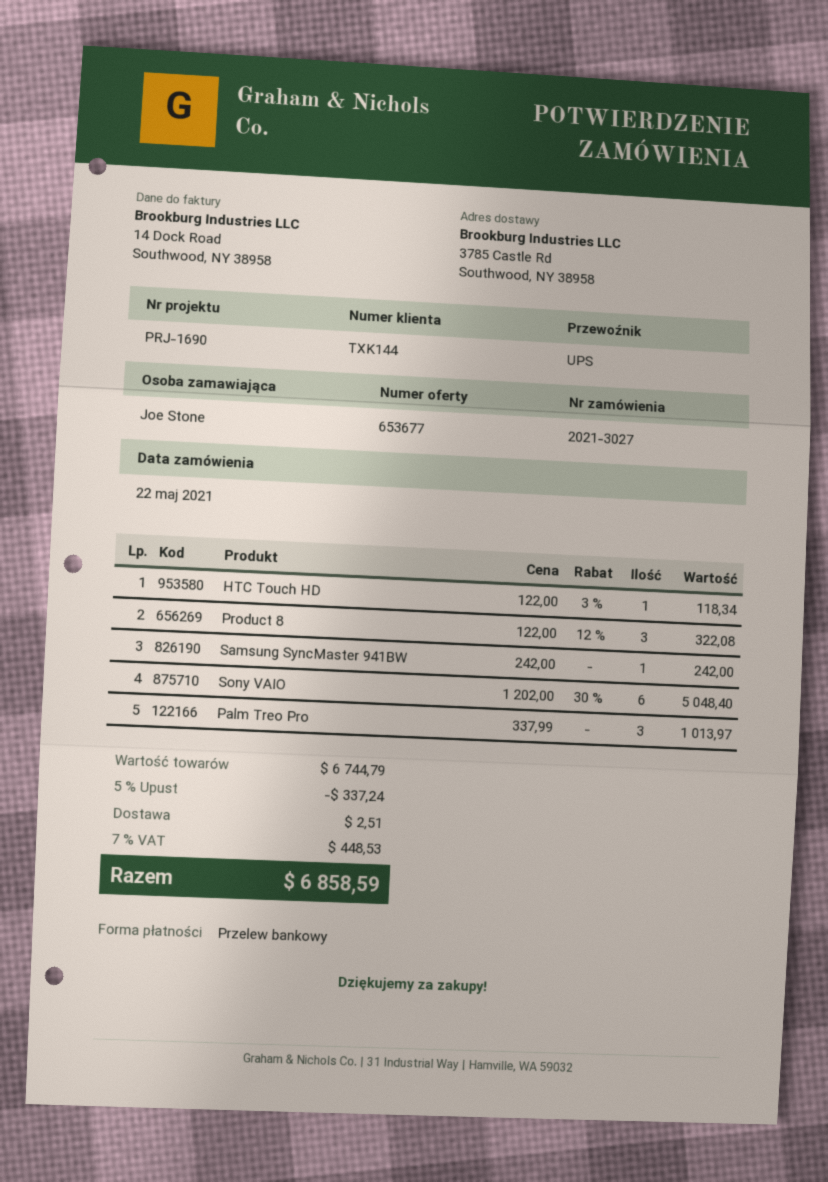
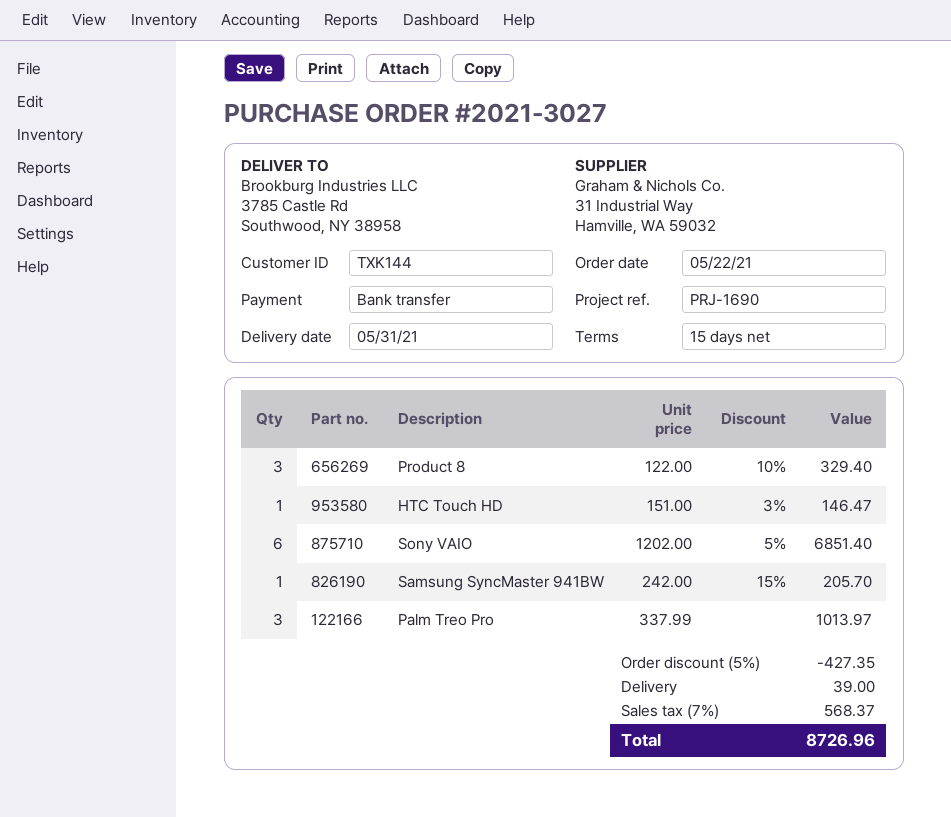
HTC Touch HD: 1 x 122.00 - 3% = 118.34 -> 1 x 151.00 - 3% = 146.47
Product 8: 3 x 122.00 - 12% = 322.08 -> 3 x 122.00 - 10% = 329.40
Samsung SyncMaster 941BW: 1 x 242.00 = 242.00 -> 1 x 242.00 - 15% = 205.70
Sony VAIO: 6 x 1202.00 - 30% = 5048.40 -> 6 x 1202.00 - 5% = 6851.40
discount: 5% = 337.24 -> 5% = 427.35
shipping: 2.51 -> 39.00
tax: 7% = 448.53 -> 7% = 568.37
total: 6858.59 -> 8726.96

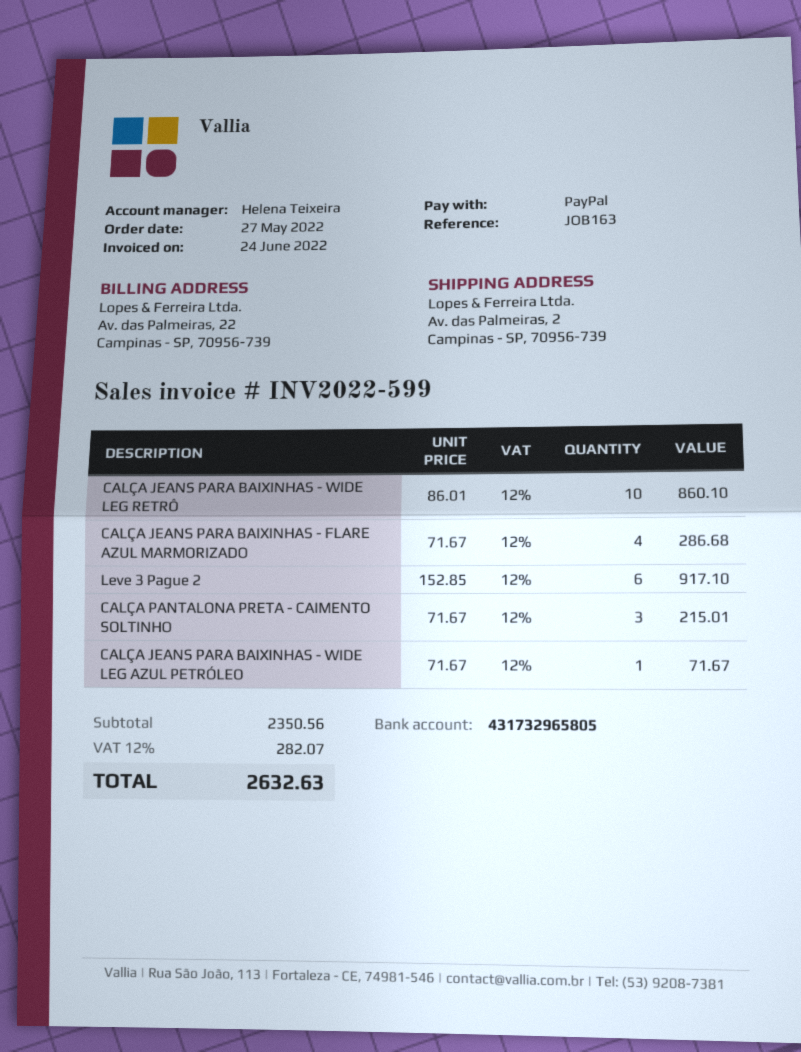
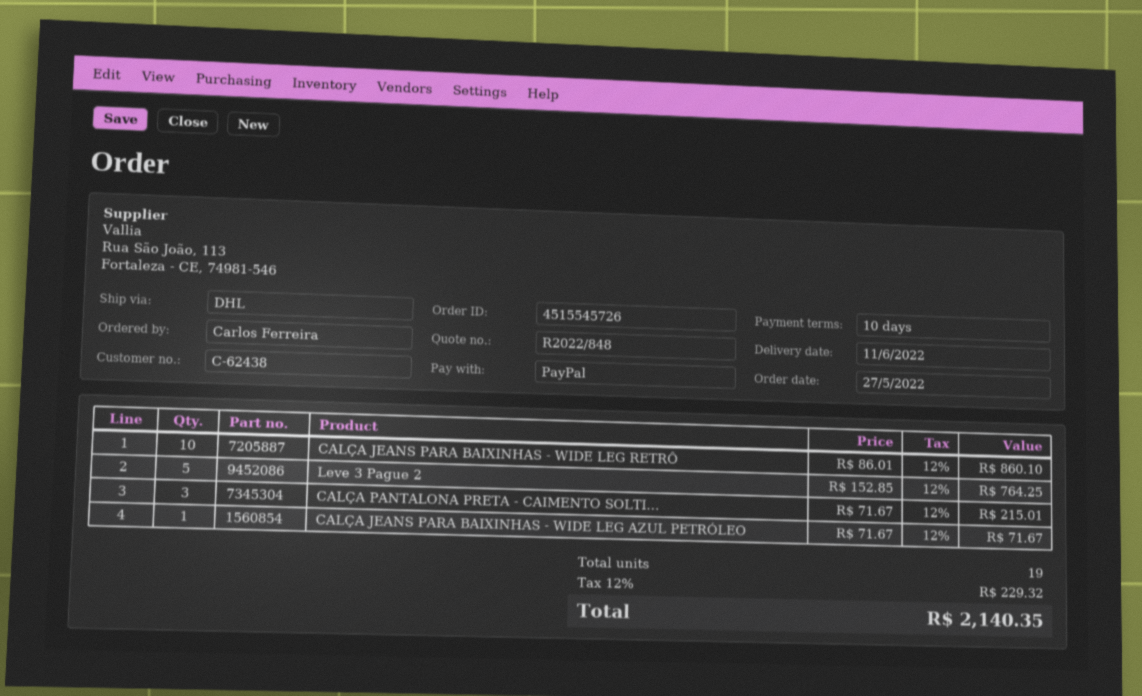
CALÇA JEANS PARA BAIXINHAS - FLARE AZUL MARMORIZADO: 4 x 71.67 = 286.68 -> none
Leve 3 Pague 2: 6 x 152.85 = 917.10 -> 5 x 152.85 = 764.25
tax: 12% = 282.07 -> 12% = 229.32
total: 2632.63 -> 2140.35

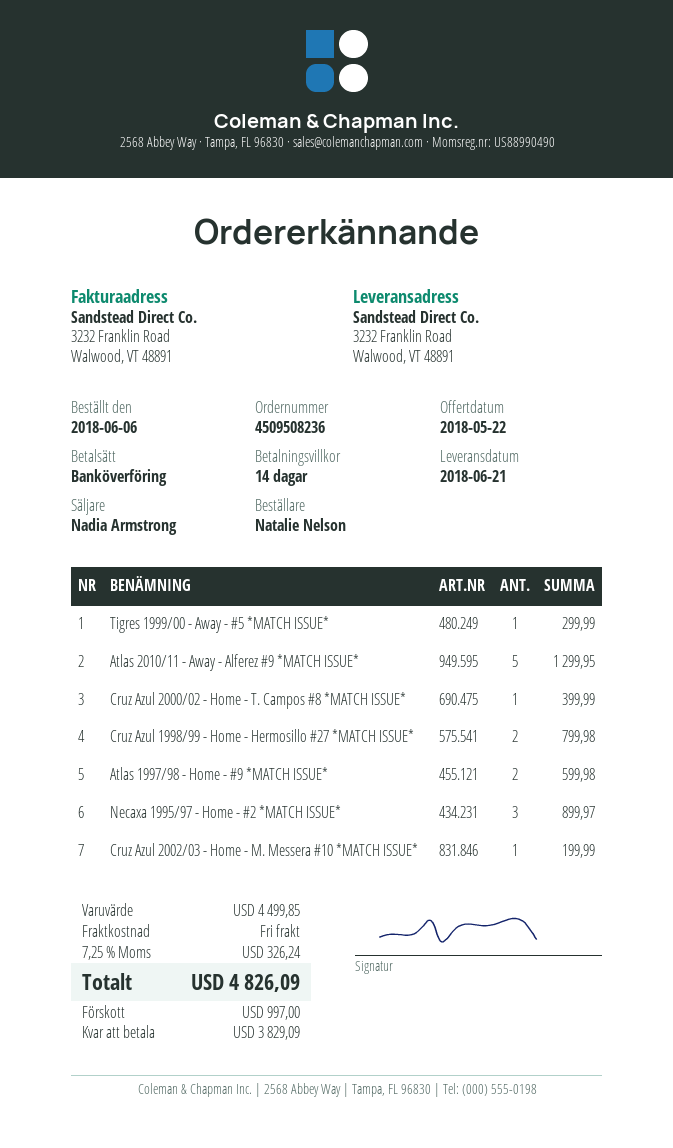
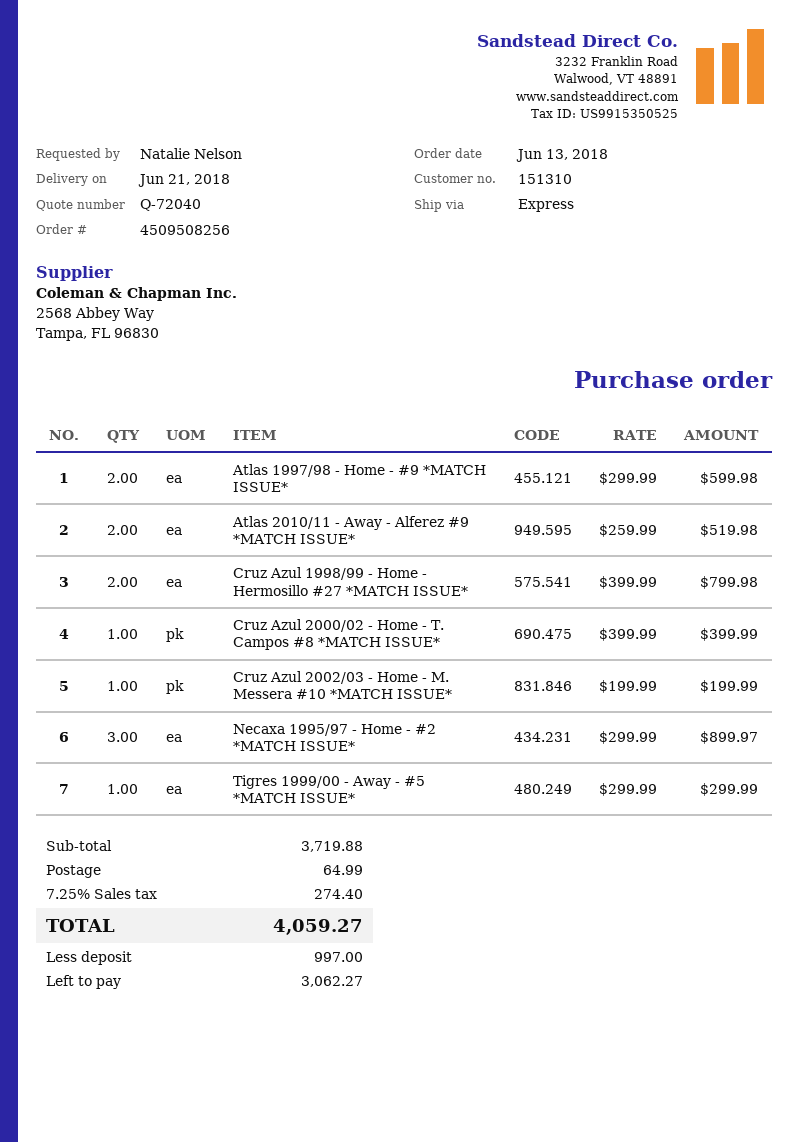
order number: 4509508236 -> 4509508256
order date: 2018-06-06 -> 2018-06-13
Atlas 2010/11 - Away - Alferez #9 *MATCH ISSUE*: 5 for 1299.95 -> 2 for 519.98
subtotal: 4499.85 -> 3719.88
shipping: 0.00 -> 64.99
tax: 7.25% = 326.24 -> 7.25% = 274.40
total: 4826.09 -> 4059.27
balance: 3829.09 -> 3062.27

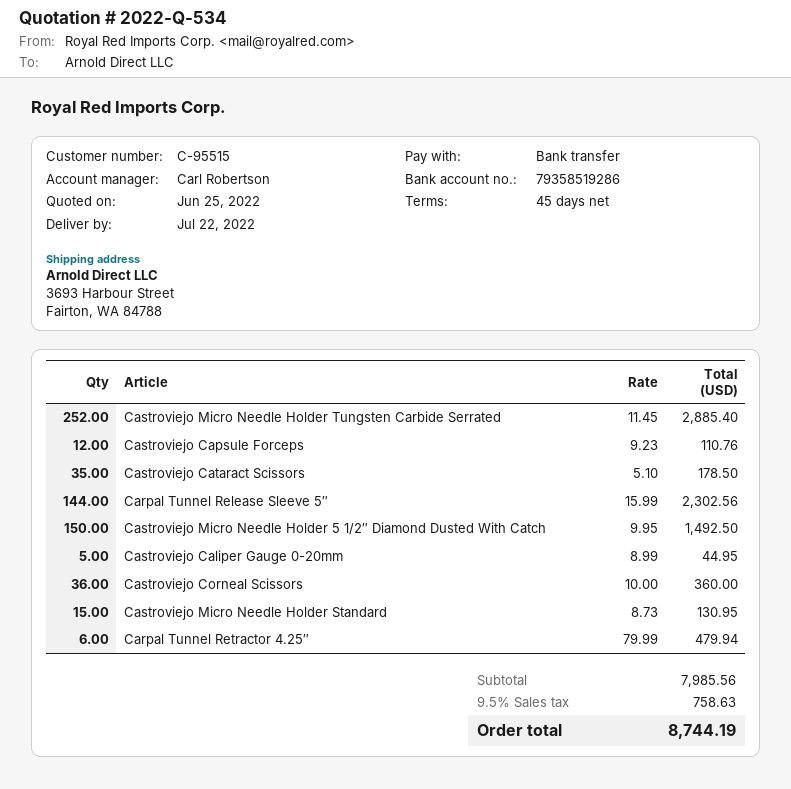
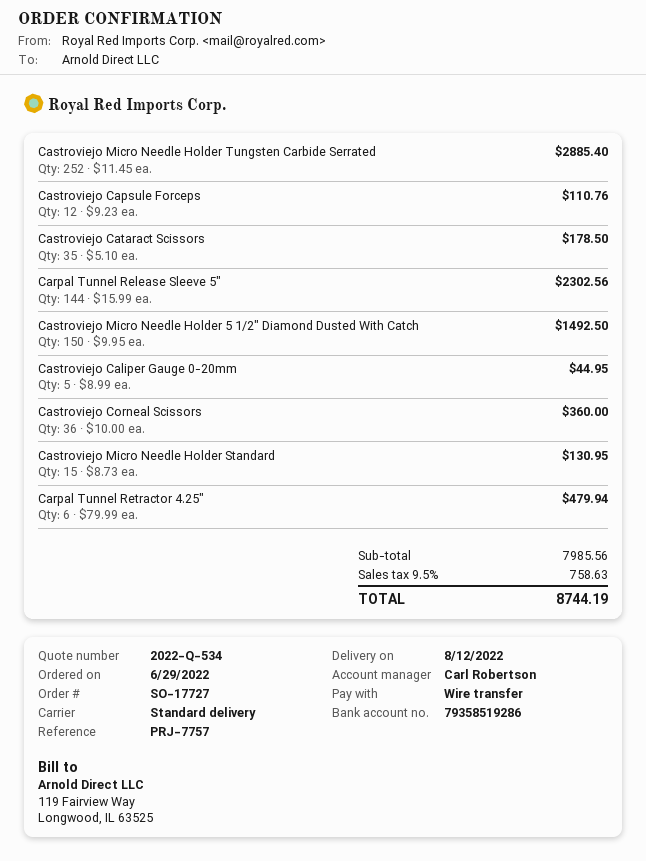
delivery date: 2022-07-22 -> 2022-08-12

_ _ _ _ _ _ _

Go through the entries above, and wherever a line holds the word "date", copy that line.

• _EXERCISE RESULT_
order date: 2018-06-06 -> 2018-06-13
delivery date: 2022-07-22 -> 2022-08-12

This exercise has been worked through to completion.